Smausng chce produkować matryce fotograficzne o zawrotnej rozdzielczości 600 MPix. Po co? Możliwe, że chodzi o autonomiczne samochody.
Smasung zrobił już matryce do smartfonów o rozdzielczości 64 MPix, w Galaxy S20 Ultra zamontował matrycę 108 MPix, ale wciąż można zrobić więcej. Samsung zapowiedział, że zamierza opracować matrycę o rozdzielczości sięgającej 600 MPix.

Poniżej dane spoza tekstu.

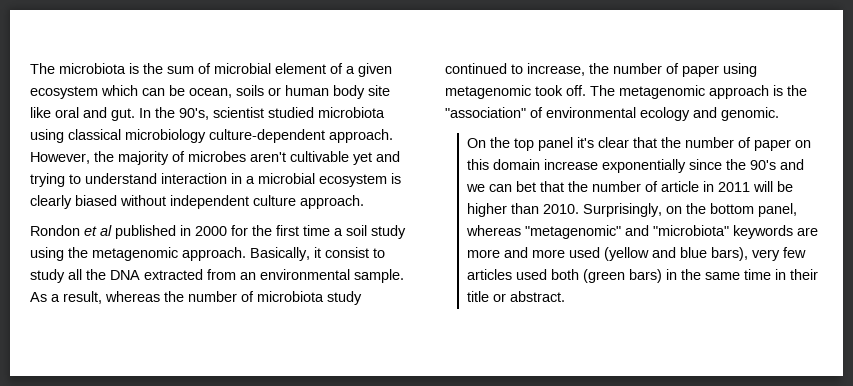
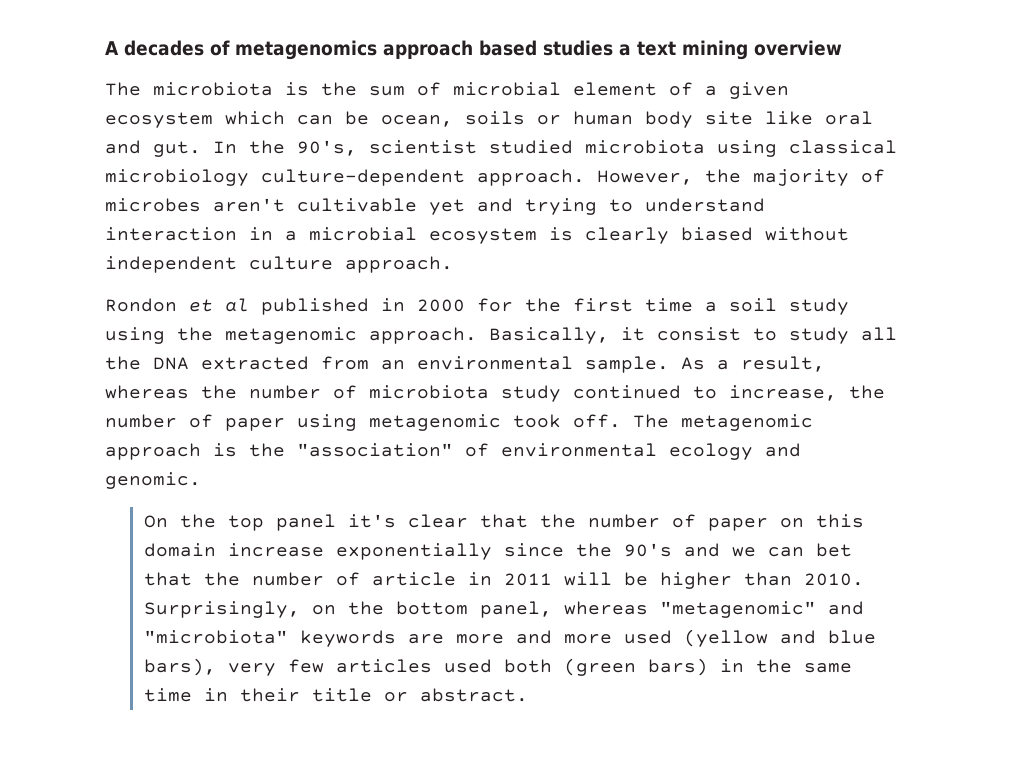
(30, 68) none -> [105,40,842,60] A decades of metagenomics approach based studies a text mining overview //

Według Samsunga to potrzebne, by aparat dogonił ludzkie oko – podobno widzimy w rozdzielczości około 500 MPix.
Przed Samsungiem stoi ciekawe wyzwanie. Projektanci muszą znaleźć równowagę między rozmiarem piksela i ilością światła, którą będzie rejestrował. Wysoka rozdzielczość małej matrycy przekłada się na malutkie piksele, rejestrujące niewiele danych. Dlatego też Samsung grupuje piksele matrycy (pixel binning) i łączy dane z całej grupy w jednym pikselu obrazu. Aparaty z matrycami 64 MPix korzystają z grup 2×2, 108 MPix zaś z grup 3×3.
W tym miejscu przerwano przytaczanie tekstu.